Southwark CathedralLondon Bridge, London, SE1 9DA
vendredi 6 mars de 18:00 à 19:00
2020 marks an important dual anniversary for the extraordinary figure of Thomas Becket. It will be 850 years since his dramatic murder on the 29 December 1170 in Canterbury Cathedral, and 800 years since his body was moved on the 7 July 1220 from a tomb in the crypt of the cathedral into a glittering shrine. The events of 1220 were orchestrated to relaunch the cult of Becket, and ensured that Canterbury became the principal pilgrimage destination in England and one of the major pilgrimage sites within Europe.

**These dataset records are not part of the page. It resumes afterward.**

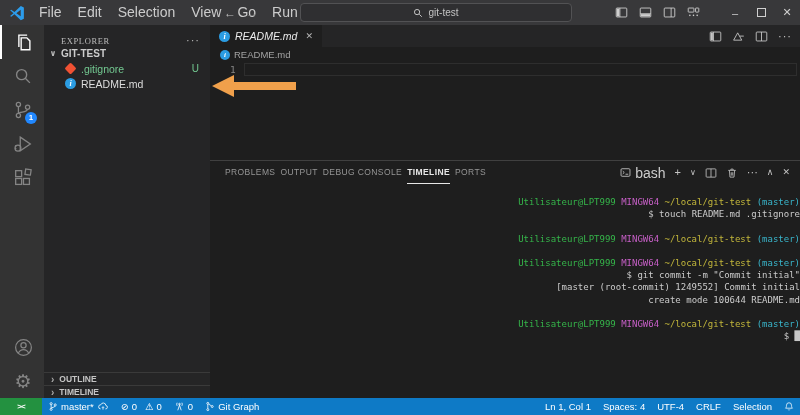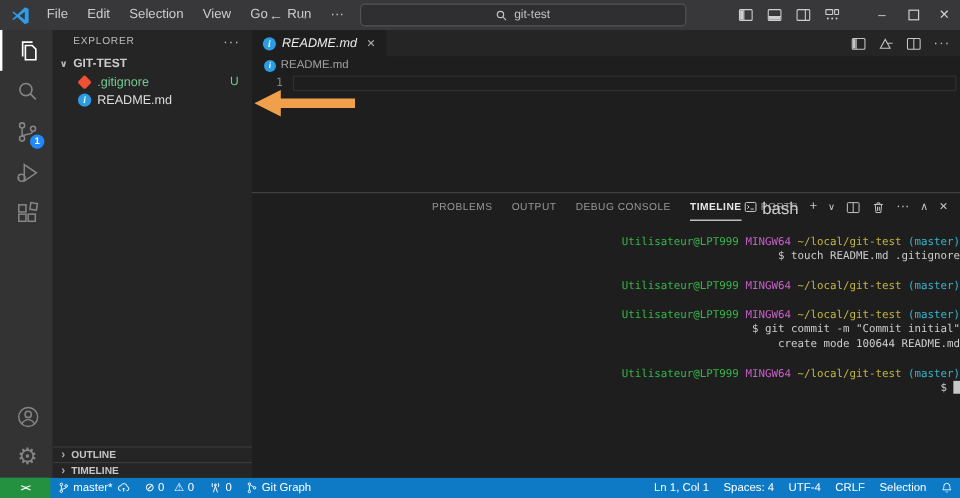--- a/index.html
+++ b/index.html
@@ -12,7 +12,7 @@
   
   .titlebar { height:25px; background:#38383a; display:flex; align-items:center; position:relative; }
   .logo { width:16px; height:16px; margin:0 6px 0 9px; flex:0 0 auto; }
-  .menu-item { font-size:11px; color:#cccccc; padding:0 8px; line-height:25px; cursor:default; }
+  .menu-item { font-size:14px; color:#cccccc; padding:0 8px; line-height:25px; cursor:default; }
   .nav-arrows { position:absolute; left:224px; top:0; height:25px; display:flex; align-items:center; gap:10px; font-size:12px; }
   .nav-back { color:#bdbdbd; } .nav-fwd { color:#808080; }
   .command-center {

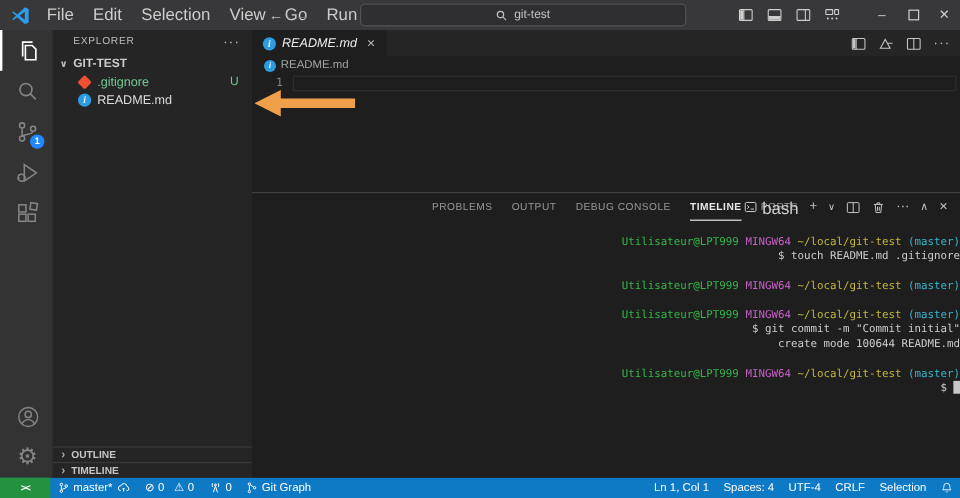--- a/index.html
+++ b/index.html
@@ -36,7 +36,7 @@
   .gear-glyph { font-size:19px; line-height:19px; }
   
   .sidebar { width:166px; background:#252526; display:flex; flex-direction:column; }
-  .sidebar-header { height:21px; display:flex; align-items:flex-start; padding:4px 10px 0 17px; font-size:8.5px; letter-spacing:0.6px; color:#bbbbbb; }
+  .sidebar-header { height:21px; display:flex; align-items:flex-end; padding:4px 10px 0 17px; font-size:8.5px; letter-spacing:0.6px; color:#bbbbbb;font-family:Liberation Serif, serif; }
   .sidebar-header .more { margin-left:auto; font-size:11px; color:#c5c5c5; letter-spacing:1px; }
   .tree-root { height:15px; display:flex; align-items:center; gap:3px; padding-left:4px; font-size:10px; font-weight:700; color:#cccccc; cursor:pointer; }
   .tree-chev { font-size:8px; color:#bbbbbb; width:10px; text-align:center; }

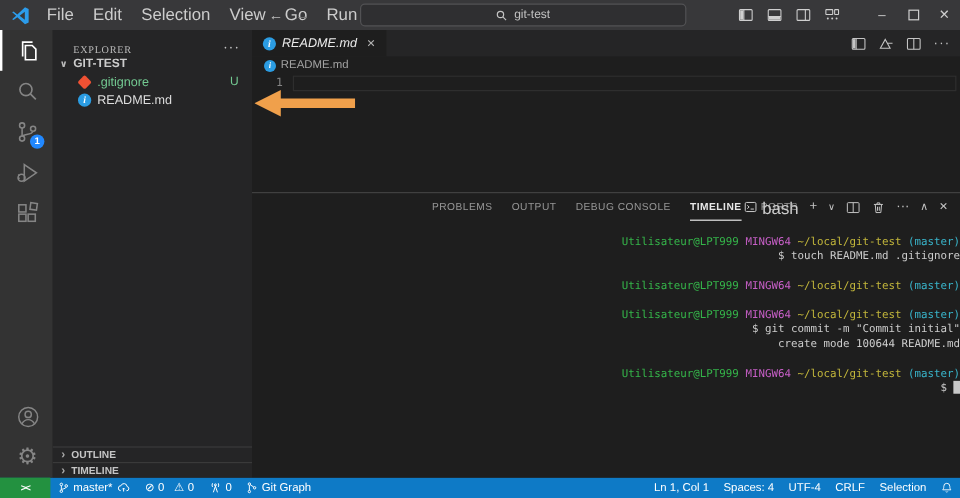--- a/index.html
+++ b/index.html
@@ -65,7 +65,7 @@
   .line-num { position:absolute; left:20px; top:2px; font-size:9.5px; color:#858585; }
   
   .panel { flex:1; border-top:1px solid #404040; display:flex; flex-direction:column; min-height:0; }
-  .panel-tabs { height:23px; display:flex; align-items:stretch; gap:16px; padding-left:15px; position:relative;justify-content:center; }
+  .panel-tabs { height:23px; display:flex; align-items:stretch; gap:5px; padding-left:15px; position:relative; }
   .panel-tab { font-size:8.5px; letter-spacing:0.4px; color:#969696; display:flex; align-items:center; border-bottom:1px solid transparent; cursor:pointer; }
   .panel-tab.active { color:#e7e7e7; border-bottom-color:#e7e7e7; font-weight:700; }
   .panel-actions { position:absolute; right:10px; top:0; height:23px; display:flex; align-items:center; gap:9px; color:#c5c5c5; }

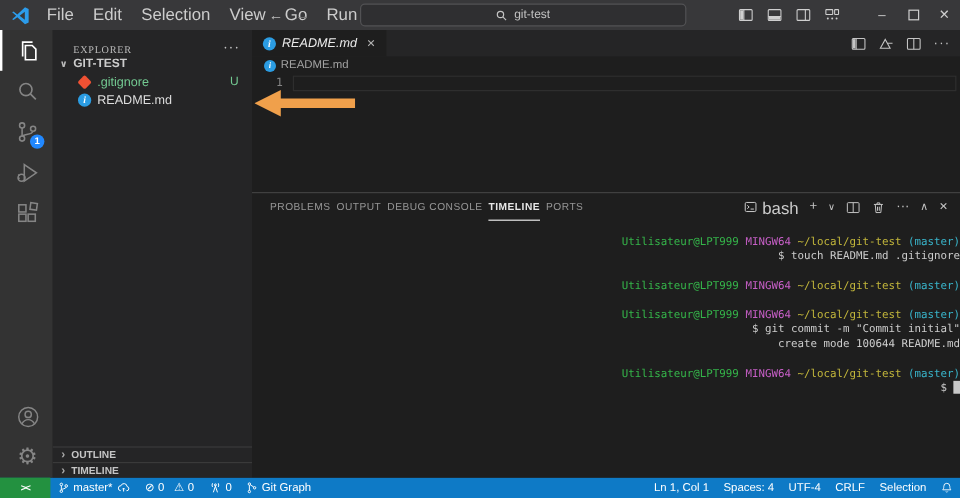--- a/index.html
+++ b/index.html
@@ -301,6 +301,7 @@
             <div class="term-line"></div>
             <div class="term-line"><span class="tg">Utilisateur@LPT999</span><span class="tp"> </span><span class="tm">MINGW64</span><span class="tp"> </span><span class="ty">~/local/git-test</span><span class="tp"> </span><span class="tc">(master)</span></div>
             <div class="term-line"><span class="tp">$ git commit -m "Commit initial"</span></div>
+            <div class="term-line"><span class="tp">[master (root-commit) 1249552] Commit initial</span></div>
             <div class="term-line"><span class="tp"> create mode 100644 README.md</span></div>
             <div class="term-line"></div>
             <div class="term-line"><span class="tg">Utilisateur@LPT999</span><span class="tp"> </span><span class="tm">MINGW64</span><span class="tp"> </span><span class="ty">~/local/git-test</span><span class="tp"> </span><span class="tc">(master)</span></div>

Thomas Becket gave his last sermon at Southwark Cathedral, then set off for Canterbury on the Pilgrim's Way
Leigh Hatts, author of Cicerone's Press Walking the Pilgrims' Way will in this illustrated talk look at the route of the Pilgrims' Way, the historic pilgrimage route to Canterbury Cathedral in Kent, home of the shrine of the martyred archbishop, St Thomas Becket from London's Southwark Cathedral (90¼ miles). This iroute, full of historic resonance and rural beauty, familiar to Chaucer and merges with the path from Winchester.
Pilgrimages to Becket's shrine began within a few years of the his death in 1170, although Canterbury was a popular destination even before this time due to the nearby shrine of St Augustine. The route has featured in literature, drama and film, and forms the setting for Geoffrey Chaucer's famous Middle English work, The Canterbury Tales.
After this talk we invite you to join us in the Cathedral which will be open until 9pm where artist Michelle Rumney will be on-hand throughout the evening to talk to visitors about her incredible artwork 'Pilgrimage' which is on display in the Cathedral for Lent. The Cathedral will also be infused with incense and the air will be punctuated by music as we take visitors back to the 12th century.
Leigh Hatts has been walking the Thames towpath and exploring the river and Docklands since 1981, when he worked on the Thames Walk Feasibility Study – which resulted in the Countryside Commission persuading the government to designate the 180-mile route as a national trail.
In addition to writing three Thames books, Leigh spent a decade as author of the London Transport Walks Book series. He also devised the 20-mile Bournemouth Coast Path, which now links the South West Coast Path to the Solent Way to create a 652-mile coast route from Minehead to Emsworth. In addition to a guide to this route, he has written walking books featuring Dorset's coast and countryside and the New Forest.
Leigh has also worked as a reporter for the walkers' magazine TGO.